* [Task goal]: Excluding images, repeat the data exactly as given.

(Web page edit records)
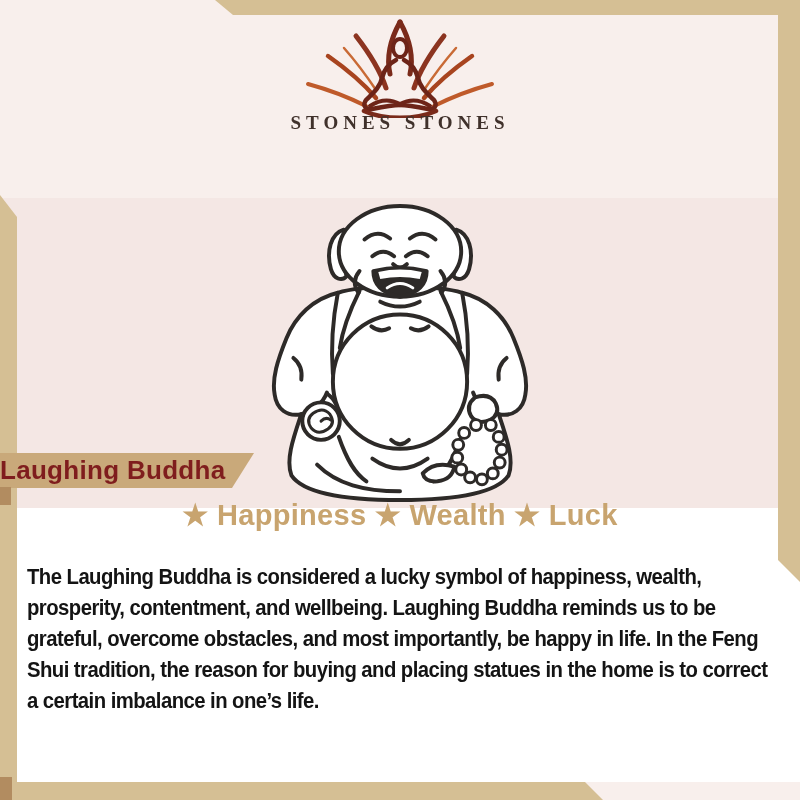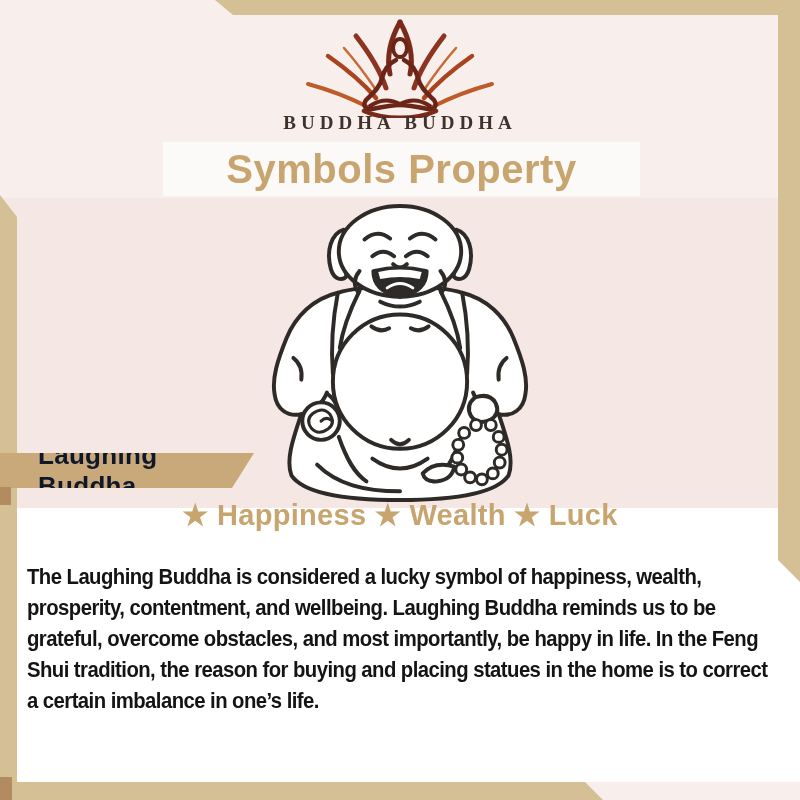--- a/index.html
+++ b/index.html
@@ -91,7 +91,7 @@
       <path d="M64,93 C84,102 116,102 136,93" stroke="#7a2a1a" stroke-width="4.5"></path>
     </g>
   </svg>
-  <div class="brand">BUDDHA BUDDHA</div>
+  <div class="brand">STONES STONES</div>
 
   <div class="heading-band">
     <h1>Symbols Property</h1>

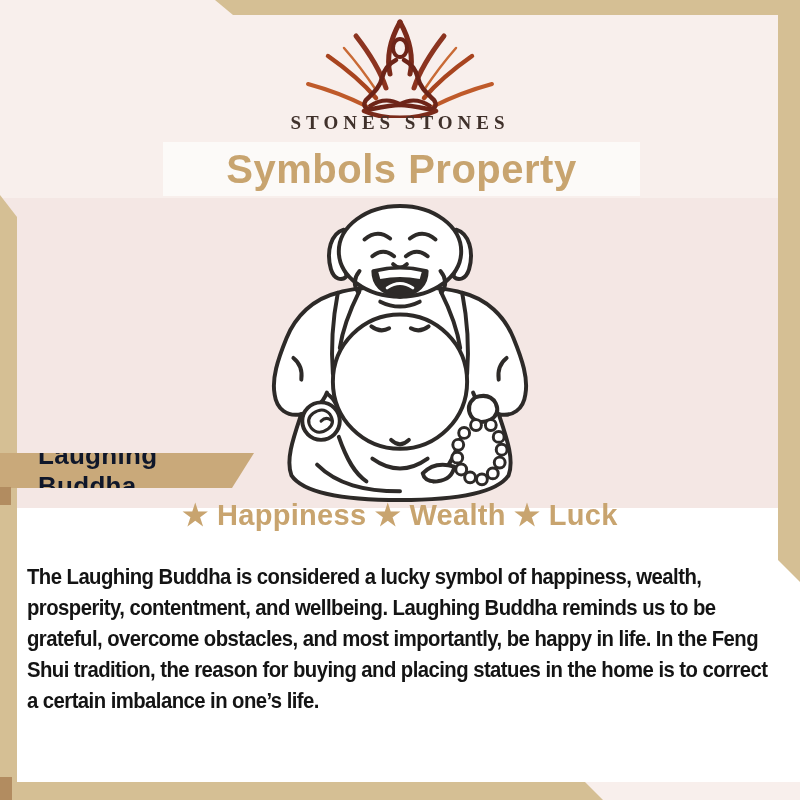--- a/index.html
+++ b/index.html
@@ -93,9 +93,6 @@
   </svg>
   <div class="brand">STONES STONES</div>
 
-  <div class="heading-band">
-    <h1>Symbols Property</h1>
-  </div>
 
   <svg class="buddha" viewBox="0 0 320 310" aria-hidden="true">
     <g stroke="#2d2a28" stroke-width="4" fill="none" stroke-linecap="round" stroke-linejoin="round">

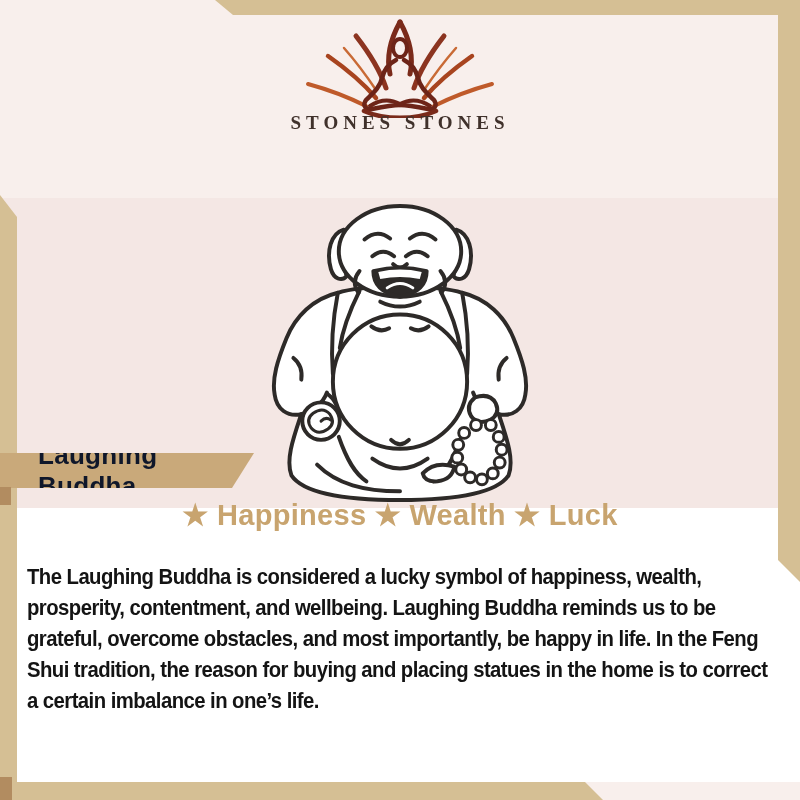--- a/index.html
+++ b/index.html
@@ -51,7 +51,7 @@
   
   .banner{position:absolute;left:0;top:453px;width:254px;height:35px;background:var(--banner);z-index:7;
     clip-path:polygon(0 0,100% 0,232px 100%,0 100%);display:flex;align-items:center;}
-  .banner span{color:#0f172a;font-size:26px;font-weight:700;padding-left:38px;letter-spacing:0.3px;}
+  .banner span{color:#7f1d1d;font-size:26px;font-weight:700;letter-spacing:0.3px;}
 
   
   .benefits{position:absolute;left:0;top:498px;width:800px;text-align:center;z-index:4;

* [Output below]:
--- a/index.html
+++ b/index.html
@@ -91,7 +91,7 @@
       <path d="M64,93 C84,102 116,102 136,93" stroke="#7a2a1a" stroke-width="4.5"></path>
     </g>
   </svg>
-  <div class="brand">BUDDHA BUDDHA</div>
+  <div class="brand">STONES STONES</div>
 
   <div class="heading-band">
     <h1>Symbols Property</h1>

--- a/index.html
+++ b/index.html
@@ -93,9 +93,6 @@
   </svg>
   <div class="brand">STONES STONES</div>
 
-  <div class="heading-band">
-    <h1>Symbols Property</h1>
-  </div>
 
   <svg class="buddha" viewBox="0 0 320 310" aria-hidden="true">
     <g stroke="#2d2a28" stroke-width="4" fill="none" stroke-linecap="round" stroke-linejoin="round">

--- a/index.html
+++ b/index.html
@@ -51,7 +51,7 @@
   
   .banner{position:absolute;left:0;top:453px;width:254px;height:35px;background:var(--banner);z-index:7;
     clip-path:polygon(0 0,100% 0,232px 100%,0 100%);display:flex;align-items:center;}
-  .banner span{color:#0f172a;font-size:26px;font-weight:700;padding-left:38px;letter-spacing:0.3px;}
+  .banner span{color:#7f1d1d;font-size:26px;font-weight:700;letter-spacing:0.3px;}
 
   
   .benefits{position:absolute;left:0;top:498px;width:800px;text-align:center;z-index:4;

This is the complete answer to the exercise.